We are designing draft protocol - /sao/file/encrypt/0.0.1
Client Node and Proc Node are connected by p2p.
Encryption Flow:
- Client Node splits file into chunks, each trunk size is random and around 16M.
- Client Node sends file encryption request to a random Proc Node by Beacon.
- Proc Node Retrieves file chunk from request's Transfer.
- Proc Node generates random file key and encrypt.
- Proc Node encrypts encrypted chunk info and file key and store in decentralized storage.
- Proc Node shares file chunk info and file key with file owner.
- Proc Node respond Client Node with encrypted file info.

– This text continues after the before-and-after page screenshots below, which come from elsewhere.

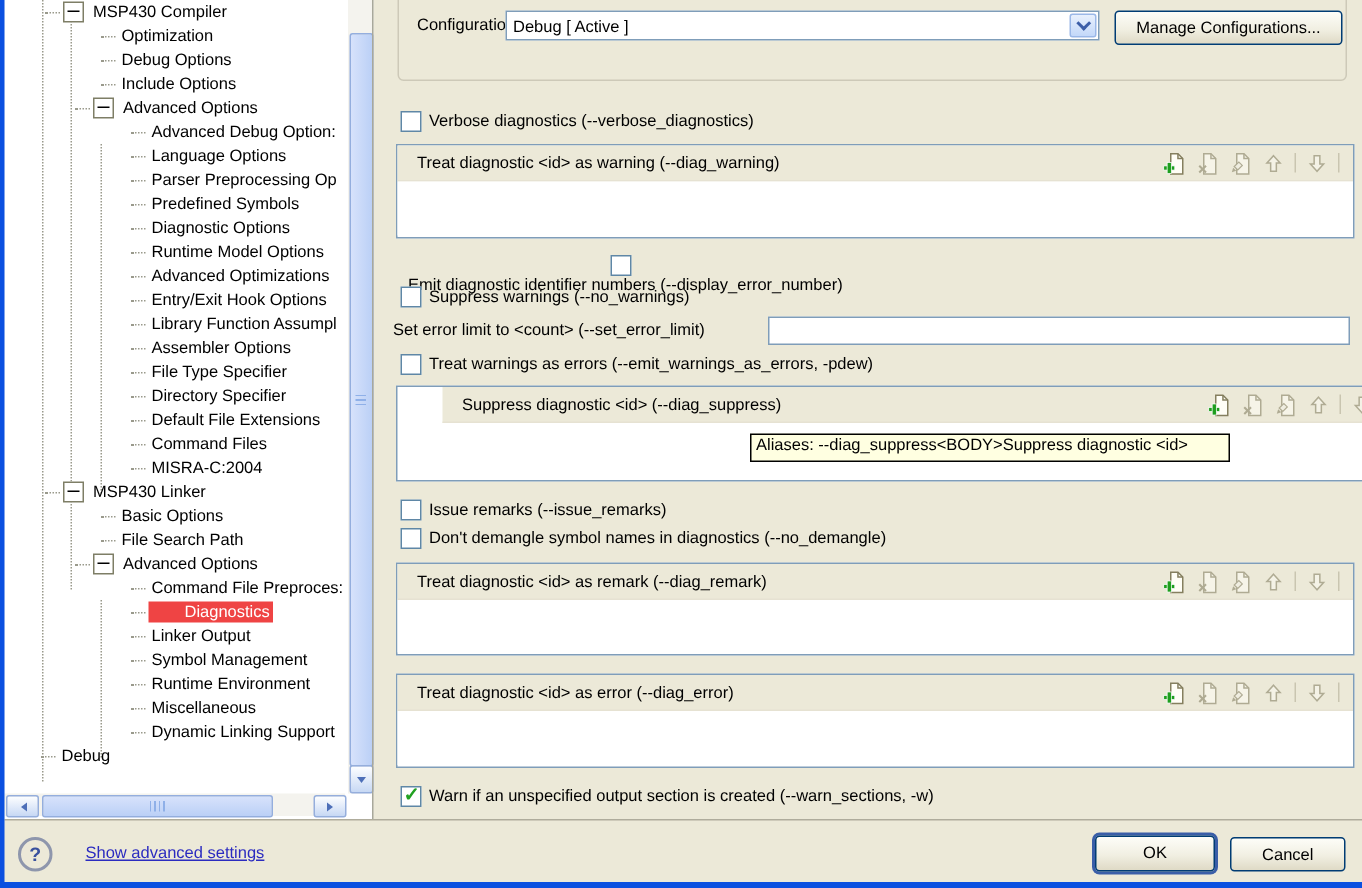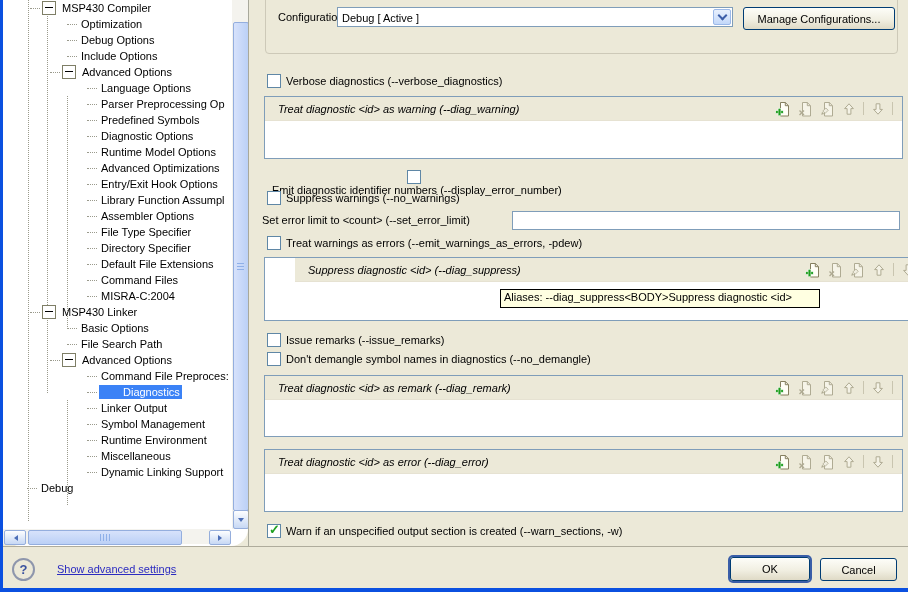"MSP430 Compiler" .leftpane { border-radius: 17px -> none }
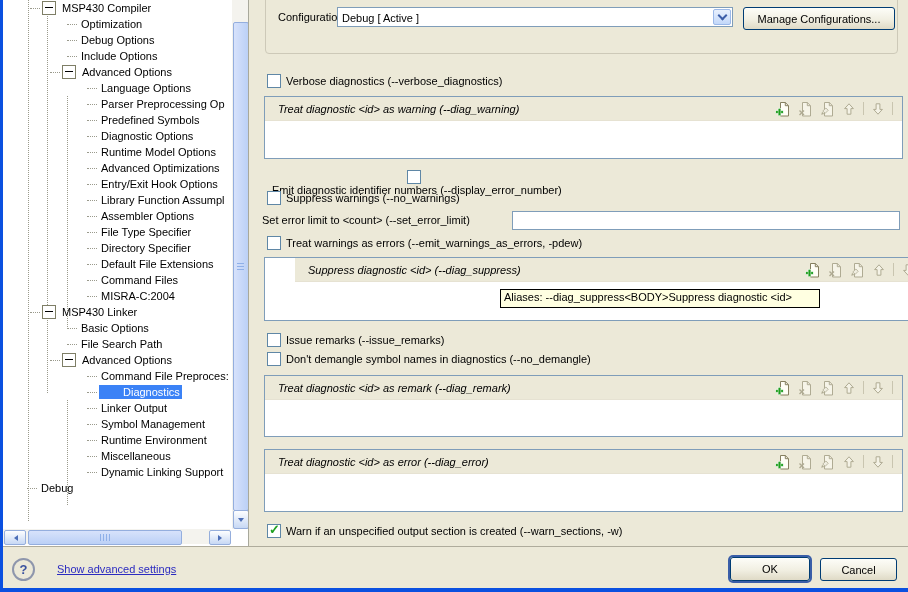"Advanced Debug Option:" div.tree-row { html: none -> <div> <span>Advanced Debug Option:</span> </div> }
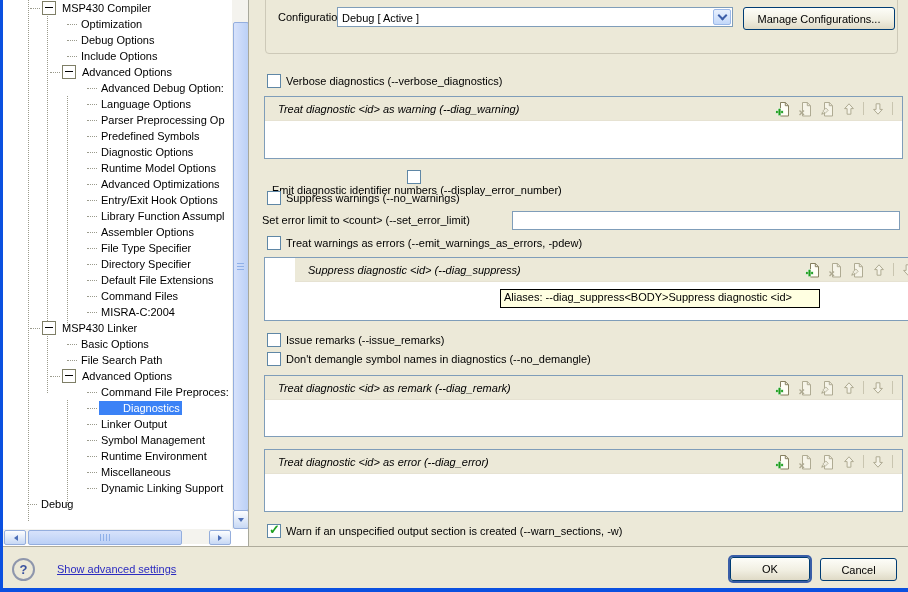"Treat diagnostic <id> as warning" .listgroup { font-style: italic -> none }
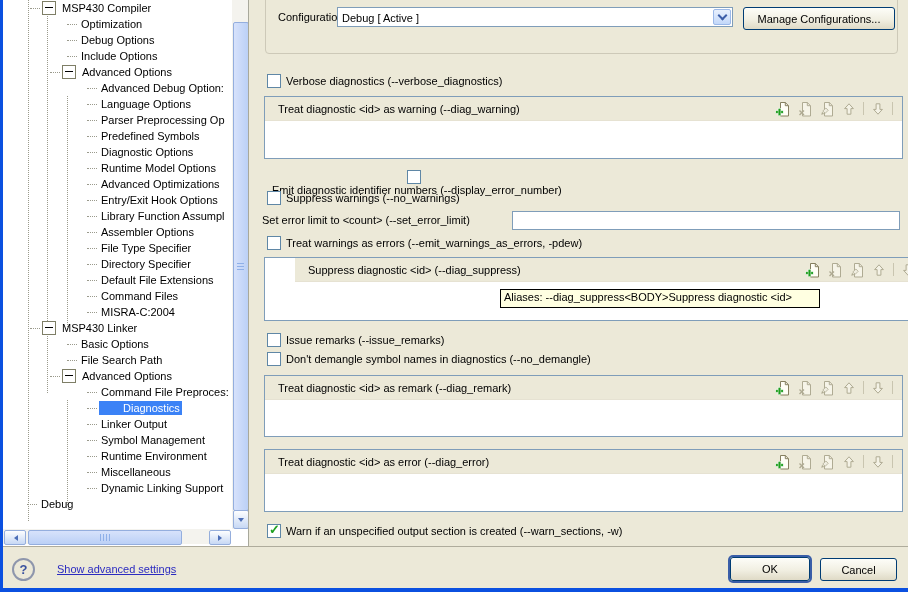"Diagnostics" .tree-row.selected .tree-label { background: #3b82f6 -> #ef4444 }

- Client Node receives all encrypted file chunk, reassemble and store on IPFS/Filecoin.
Decryption Flow:
- Client Node retrieves encrypted complete file from IPFS/Filecoin.
- Client Node broadcasts file id
- Proc Node who has chunk info of this file replies with chunk info.
- Client Node split out file range according to encrypted chunk info.
- Client Node sends chunk decryption request to Proc Node.
- Proc Node receives the chunk from request's Transfer and decrypts encrypted chunk using file key.
- Proc Node responds Client Node with decrypted chunk info.
- Client Node receives decrypted chunk and reassemble the original file.
This video also explains the flow - Encrypt/Decrypt Flow
// /sao/file/encrypt/0.0.1
type FileEncryptReq struct {
FileId string
ClientId string
Offset uint64
Size uint64
Transfer types.Transfer
}
type FileEncryptResp struct {
FileKey string
Transfer types.Transfer
Accepted bool
}
type FileDecryptReq struct {
FileId string
ClientId string
Offset uint64
Size uint64
Transfer types.Transfer
}
type FileDecryptResp struct {
FileId string
Offset uint64
Size uint64
Transfer types.Transfer
Accepted bool
}
The protocol will soon iterate into newer version with more security and efficiency consideration.